Jednak potem zastanowiłem się - skoro kapłani poprzez sakrament są przedstawicielami Boga, to nie powinni się za bardzo przejmować wiernymi. Sam Bóg zgodnie z Pismem Świętym dokonywał masowych egzekucji:

Rdz 7, 22 Wszystkie istoty, w których nozdrzach było ożywiające tchnienie życia, wszystkie, które żyły na lądzie, zginęły. 23 I tak Bóg wygubił doszczętnie wszystko, co istniało na ziemi, od człowieka do bydła, zwierząt pełzających i ptactwa powietrznego; wszystko zostało doszczętnie wytępione z ziemi.

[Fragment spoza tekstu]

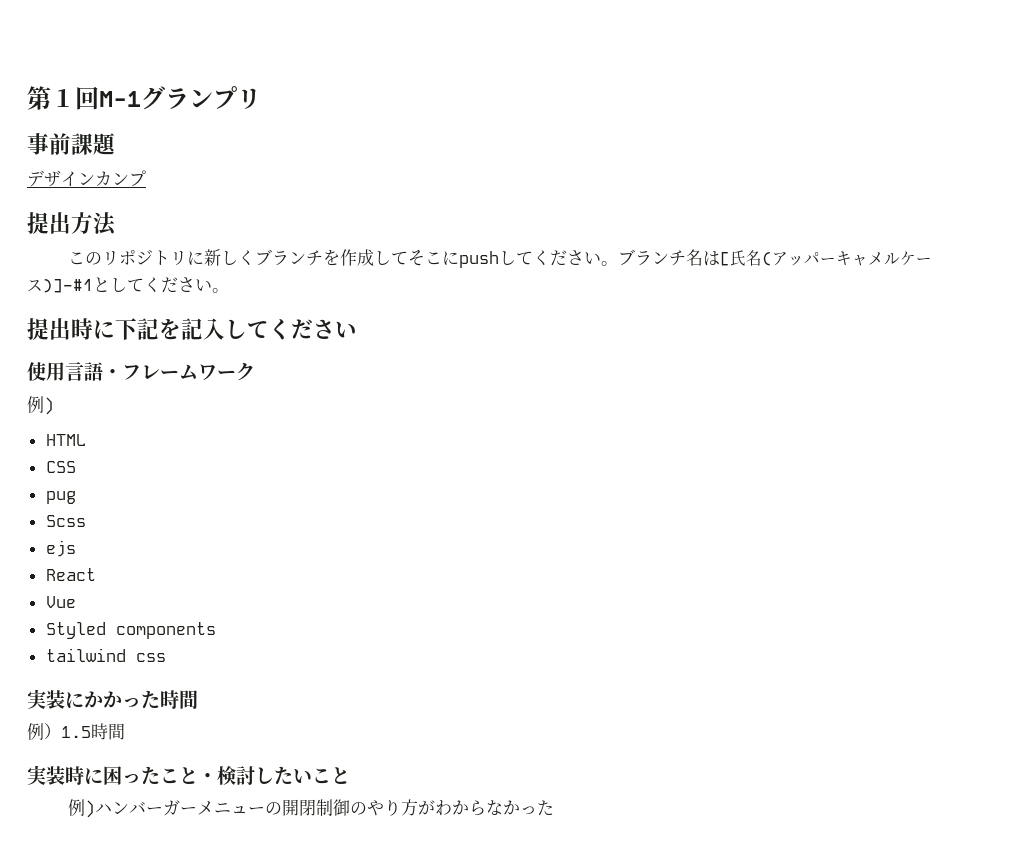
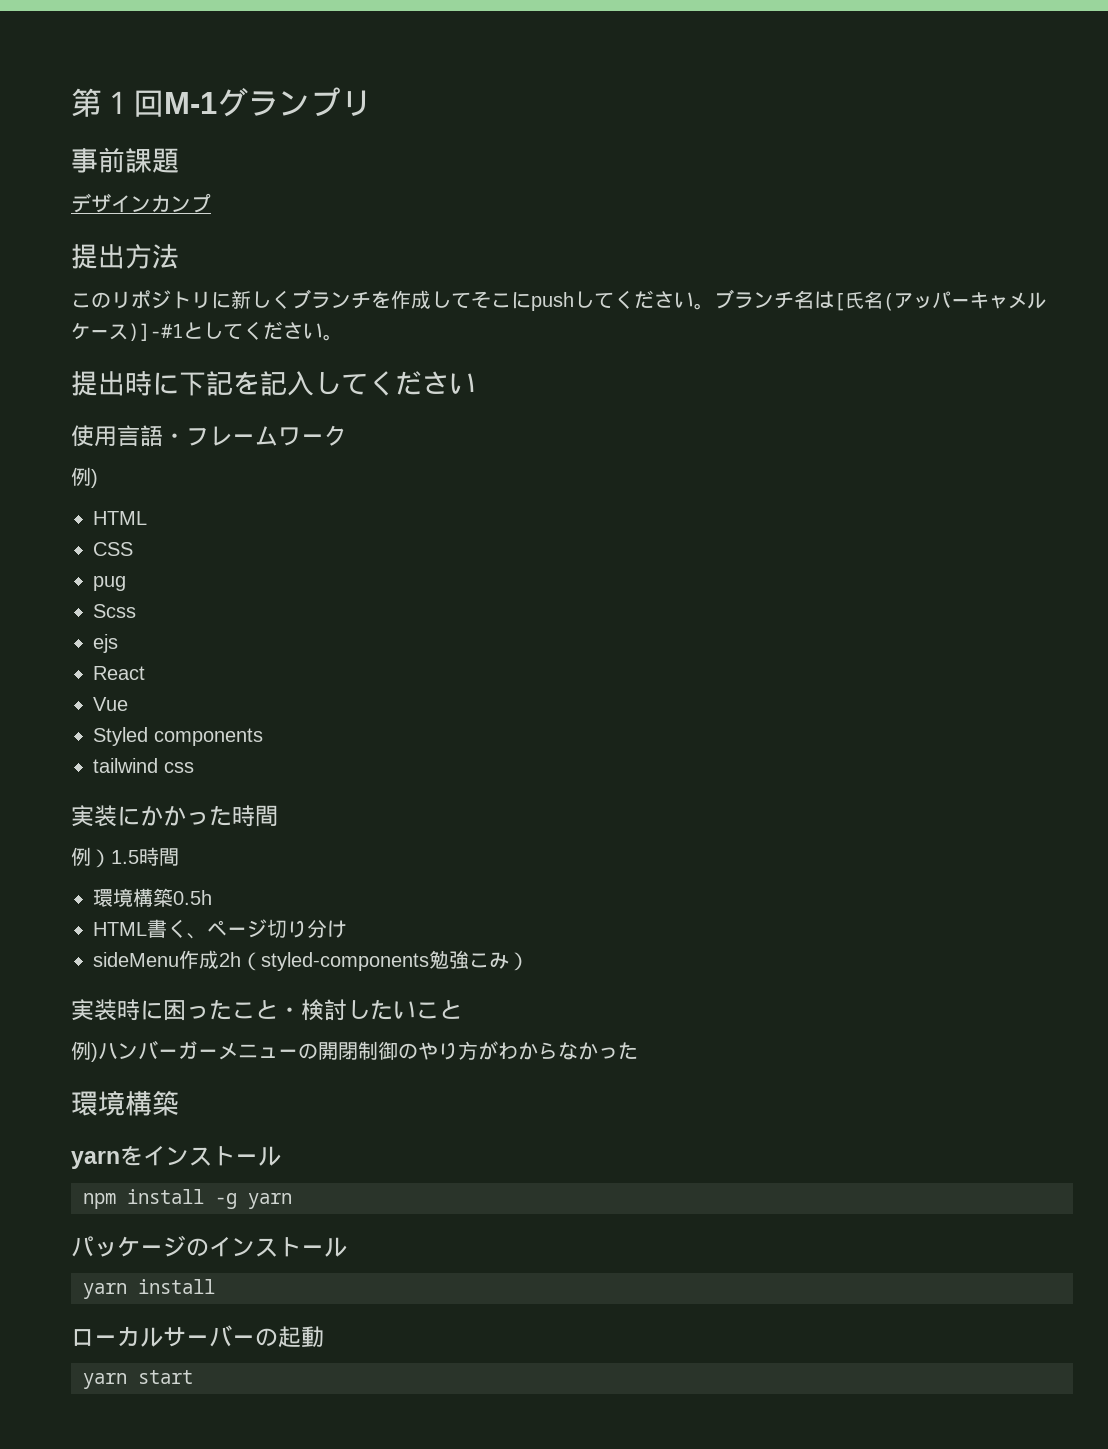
(125, 731) none -> [93,888,212,907] [93,919,347,939] [93,950,529,971] // 環境構築0.5h // HTML書く、ページ切り分け // sideMenu作成2h（styled-components勉強こみ）
(554, 808) none -> [71,1090,179,1116] [71,1145,281,1169] [83,1189,292,1209] [71,1235,347,1257] [83,1279,215,1299] [71,1325,324,1348] [83,1370,193,1389] // 環境構築 // yarnをインストール // npm install -g yarn // パッケージのインストール // yarn install // ローカルサーバーの起動 // yarn start

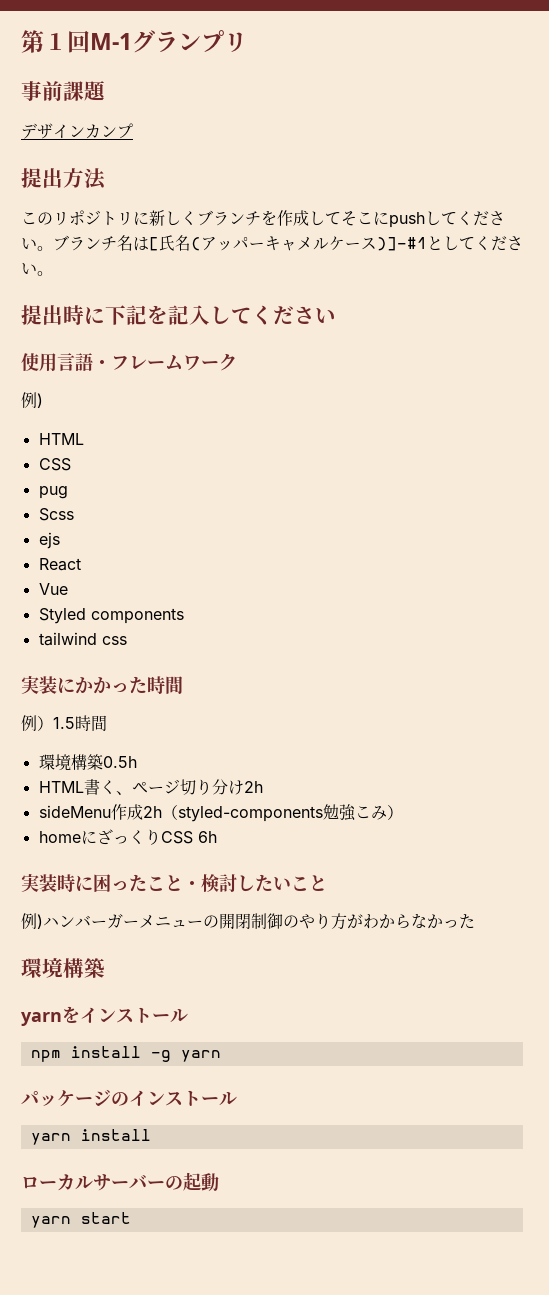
(347, 929) none -> [243,781,263,793] 2h
(529, 961) none -> [38,829,217,845] // homeにざっくりCSS 6h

Pozostał tylko Noe i to, co z nim było w arce.

Skoro w tej logice kapłan jest kimś nieskończenie wyższym niż szeregowy wyznawca, cóż więc to za problem z jakimś molestowaniem owieczek.

W końcu pogubiłem się w tych sprzecznych poglądach i wróciłem do tego, co jest dla mnie stałe i inspirujące – a więc nauk JPII, a zwłaszcza ulubionej – o kremówkach papieskich.

7 komentarzy:

  1. Ksiądz Isakowicz-Zaleski to jeden z nielicznych kapłanów, którym kibicuję.

    OdpowiedzUsuń
    Odpowiedzi
    1. Niedawno poinformował, że jest chory na raka. Życzę mu zdrowia.

      Usuń
  2. Pozwolę sobie tylko wspomnieć, że gruntownego wyjaśnienia (nie kolejnego zamiecenia pod dywan) domagają się już osoby, jakich naprawdę nie można kojarzyć z tzw. lewactwem, jak choćby red. Terlikowski. Coraz więcej osób rozumie, że milczenie w tej sprawie równoznaczne jest umieraniem Kościoła, od którego odwraca się coraz więcej ludzi. Ci, którym na nim zależy, raczej nie powinni ustawowo zamykać dziennikarzom ust, tylko dążyć do ujawnienia prawdy, jakakolwiek by ona nie była.
    Cóż, mnie też kiedyś zrobiło się przykro, kiedy dowiedziałem się, że Czaszka Przeznaczenia wcale nie jest prekolumbijskim cudem, tylko wytworem europejskiego rzemiosła. Bardzo chciałem, aby legendy o niej okazały się prawdziwe. No, ale fakty przyjmuje się do wiadomości, nawet gdy gorzkie.

    OdpowiedzUsuń
    Odpowiedzi
    1. Ciekawe czy audycja TVN okaże się prezentem dla partii rządzącej, która wykorzysta obronę świętości w kampanii wyborczej, czy koniem trojańskim...

      Usuń
    2. Na pewno byłaby prezentem, gdyby wybory miały odbyć się teraz. Do jesieni może się jeszcze wiele zmienić.
      A swoją drogą, nie myślałem, że kiedyś to powiem, ale muszę oddać szacunek redaktorowi Terlikowskiemu, który jako jeden z nielicznych zachował zdrowy rozsądek. Do tej pory go nie trawiłem.

      Usuń
    3. On w ogóle mocno się zmienił.

      Usuń
    4. Terlikowski zmuszony był wybrać. Dawniej traktowano Kościół jako całość. Obecnie jest ewidentny konflikt interesów pomiędzy rządzącą hierarchią, a niezmanipulowaną częścią wiernych.